Each record below is to be output unchanged, and any picture is to be dropped.

[Data extracted from a collection]

──────────────────────────────

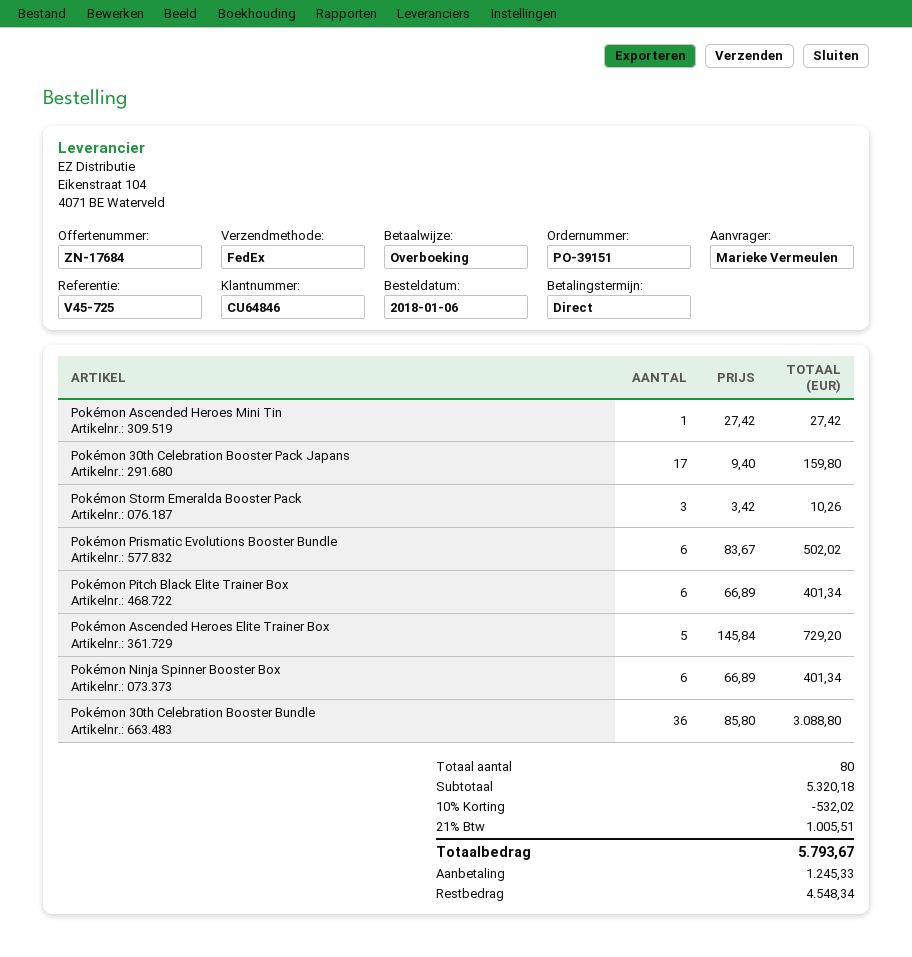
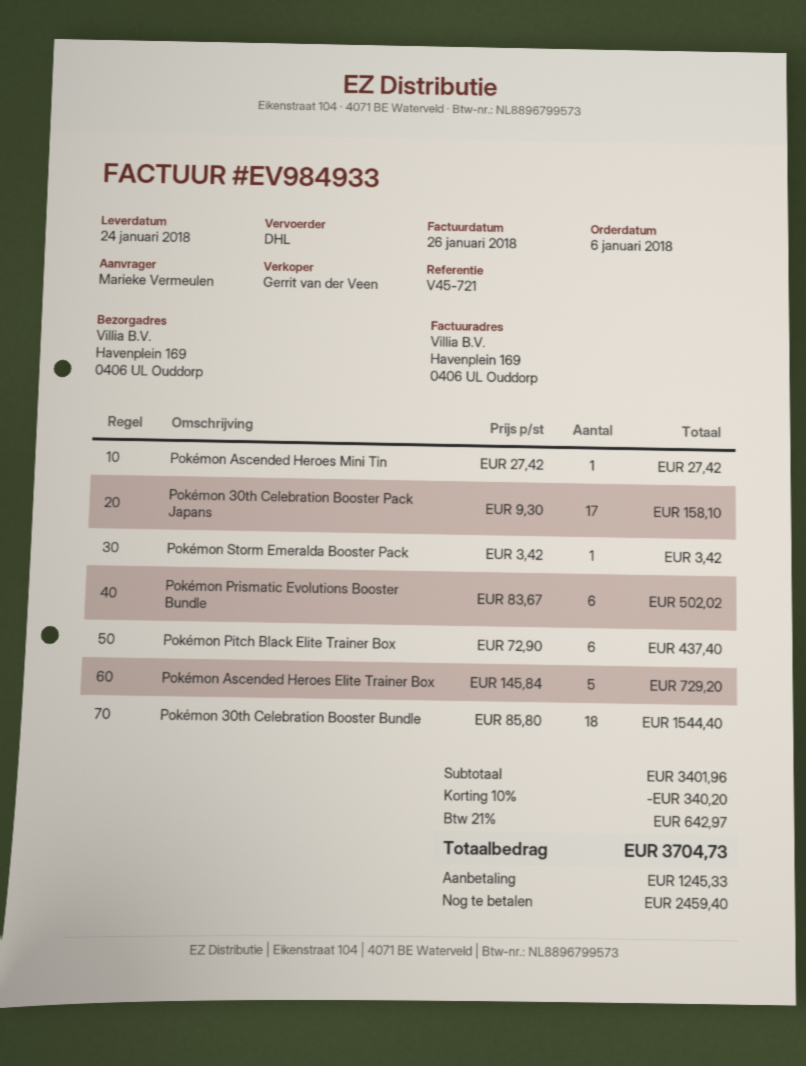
reference: V45-725 -> V45-721
shipping method: FedEx -> DHL
Pokémon 30th Celebration Booster Pack Japans: 17 x 9.40 = 159.80 -> 17 x 9.30 = 158.10
Pokémon Storm Emeralda Booster Pack: 3 x 3.42 = 10.26 -> 1 x 3.42 = 3.42
Pokémon Pitch Black Elite Trainer Box: 6 x 66.89 = 401.34 -> 6 x 72.90 = 437.40
Pokémon Ninja Spinner Booster Box: 6 x 66.89 = 401.34 -> none
Pokémon 30th Celebration Booster Bundle: 36 x 85.80 = 3088.80 -> 18 x 85.80 = 1544.40
subtotal: 5320.18 -> 3401.96
discount: 10% = 532.02 -> 10% = 340.20
tax: 21% = 1005.51 -> 21% = 642.97
total: 5793.67 -> 3704.73
balance: 4548.34 -> 2459.40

──────────────────────────────

- _Exercise solution_
reference: V45-725 -> V45-721
shipping method: FedEx -> DHL
Pokémon 30th Celebration Booster Pack Japans: 17 x 9.40 = 159.80 -> 17 x 9.30 = 158.10
Pokémon Storm Emeralda Booster Pack: 3 x 3.42 = 10.26 -> 1 x 3.42 = 3.42
Pokémon Pitch Black Elite Trainer Box: 6 x 66.89 = 401.34 -> 6 x 72.90 = 437.40
Pokémon Ninja Spinner Booster Box: 6 x 66.89 = 401.34 -> none
Pokémon 30th Celebration Booster Bundle: 36 x 85.80 = 3088.80 -> 18 x 85.80 = 1544.40
subtotal: 5320.18 -> 3401.96
discount: 10% = 532.02 -> 10% = 340.20
tax: 21% = 1005.51 -> 21% = 642.97
total: 5793.67 -> 3704.73
balance: 4548.34 -> 2459.40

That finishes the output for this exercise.